Arrowhead Water: Of Mountains, Indians & Helicoptors

Erected in the 1920s, this Indian pointed the way to the waters and resort
In the Western U.S. if you drink bottled water it’s very likely Arrowhead. Though labeled as Arrowhead Mountain Spring Water, few people realize that there is an actual Arrowhead Mountain from whence the water flows, and yes, it is actually mountain spring water. I was asked to visit the Arrowhead bottled water facility in Ontario, California, and see first hand one of the spring sites perched high atop the mountain.

To set the stage: Arrowhead water is 122 years old as of 2016, though the water emanating from the mountain has been around much longer, obviously. 1810 was the first known mention of the Arrowhead thermal springs by Spanish Padres, who called it Agua Caliente. The thermal springs soon attracted the attention of developers and the site was commercially developed in 1864, originally as a small wooden structure that offered bathing in the thermal waters, and by the 1890s a proper three-story hotel was built which morphed into a health resort. 
Early  Arrowhead water packs
Common at the time, water-based health resorts and sanitariums capitalized on “taking the waters,” including drinking plenty of mineral water straight from the source, and daily baths in the water. Of course it didn't hurt the marketing campaign that there were Indian legends about Arrowhead; that Spanish priests utilized the water, and that a clearly defined arrowhead was, and is still, on the mountainside pointing to the water.
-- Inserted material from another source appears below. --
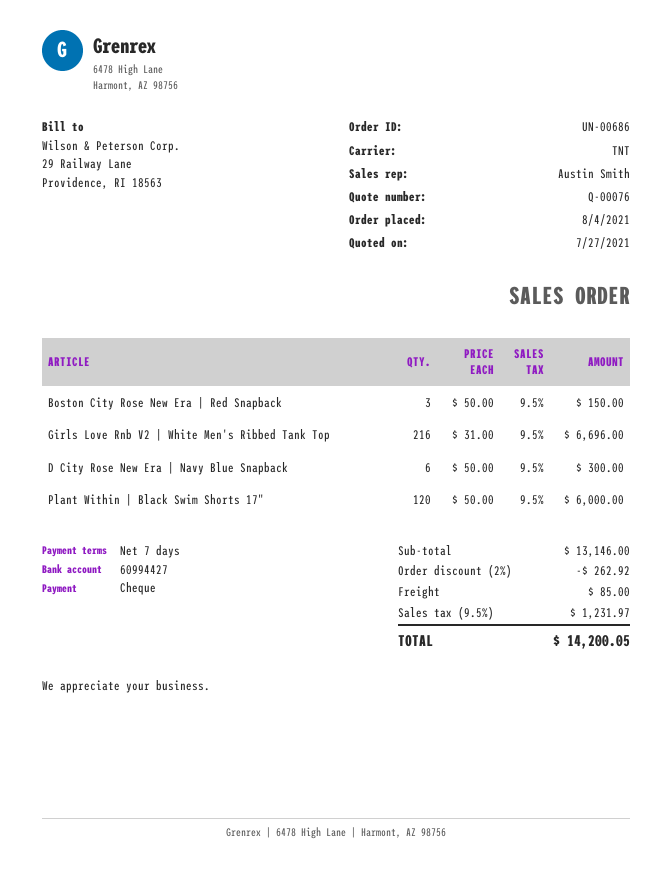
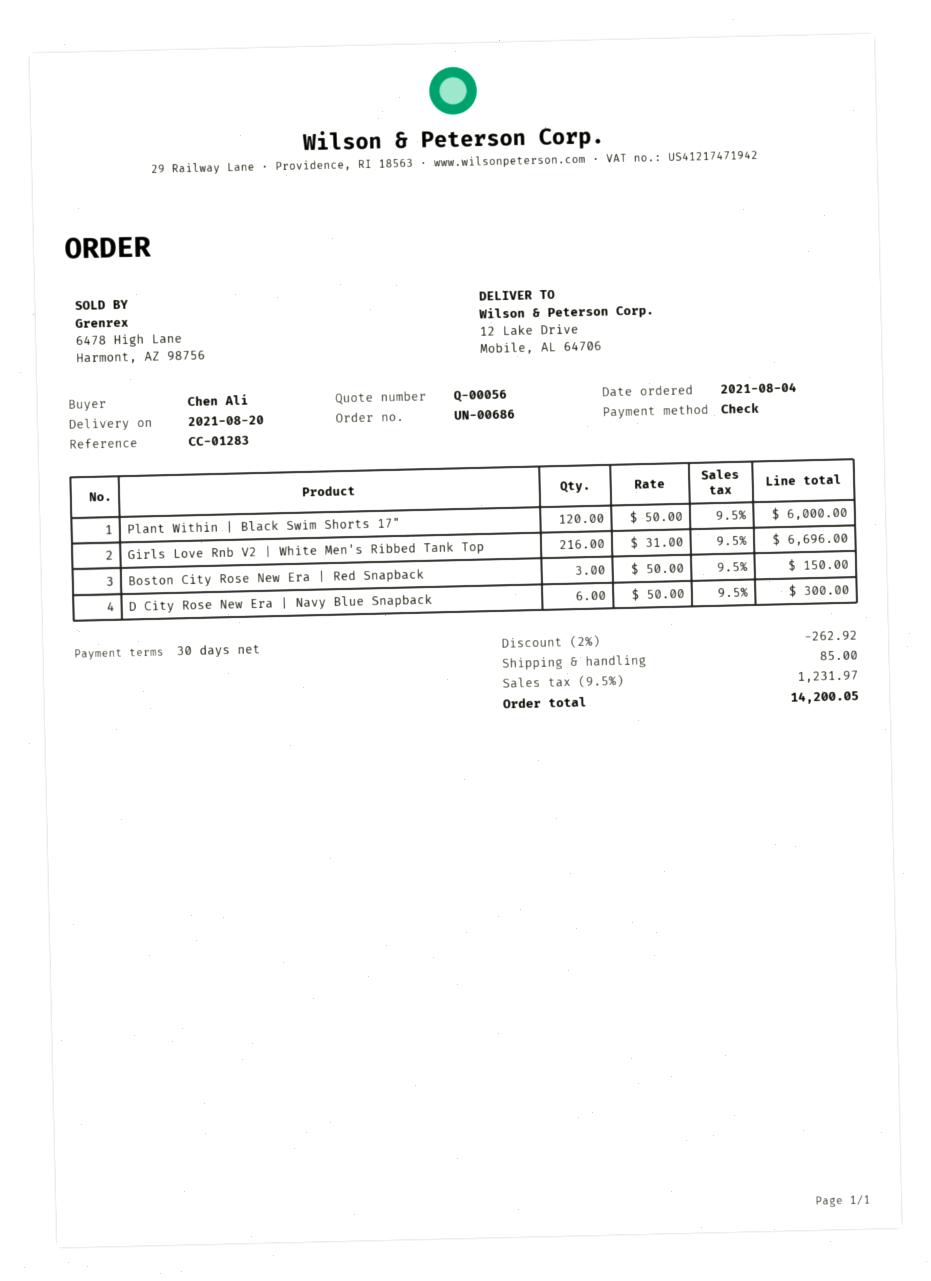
quote number: Q-00076 -> Q-00056
payment terms: 7 days -> 30 days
The resort was one of the elite places for Hollywood celebs to escape to in the 1920s and 1930s. Humphrey Bogart, Charlie Chaplin, Lucille Ball and many others hung out at the hotel. Today this is all private property with no public access, though the new owners of the resort might be giving tours of the palatial old hotel…someday.

The springs are at various points in the mountain, though the thermal springs still flow at the base of the mountain down by the hotel. Clearly visible from the city of Ontario and even more visible from the helicopter ride up, the arrowhead on the mountain is actually de-composing granite. I visited Tunnel #2, located at 5,400 feet up the mountain and the only way to access it was via helicopter. I landed on a small patch of dirt and made my way though thick underbrush down to the site, a staggeringly uninteresting grey door with three locks on it and a stainless steel pipe coming from the site. There are multiple access doors like this on the mountain and provide security as, once inside the door it’s about 60 feet into the mountain where the water is captured. The water is drawn into a pipeline made of food grade stainless steel and snakes its way 17 miles down to the base of the mountain where it is loaded onto trucks and taken to the nearby facility for bottling.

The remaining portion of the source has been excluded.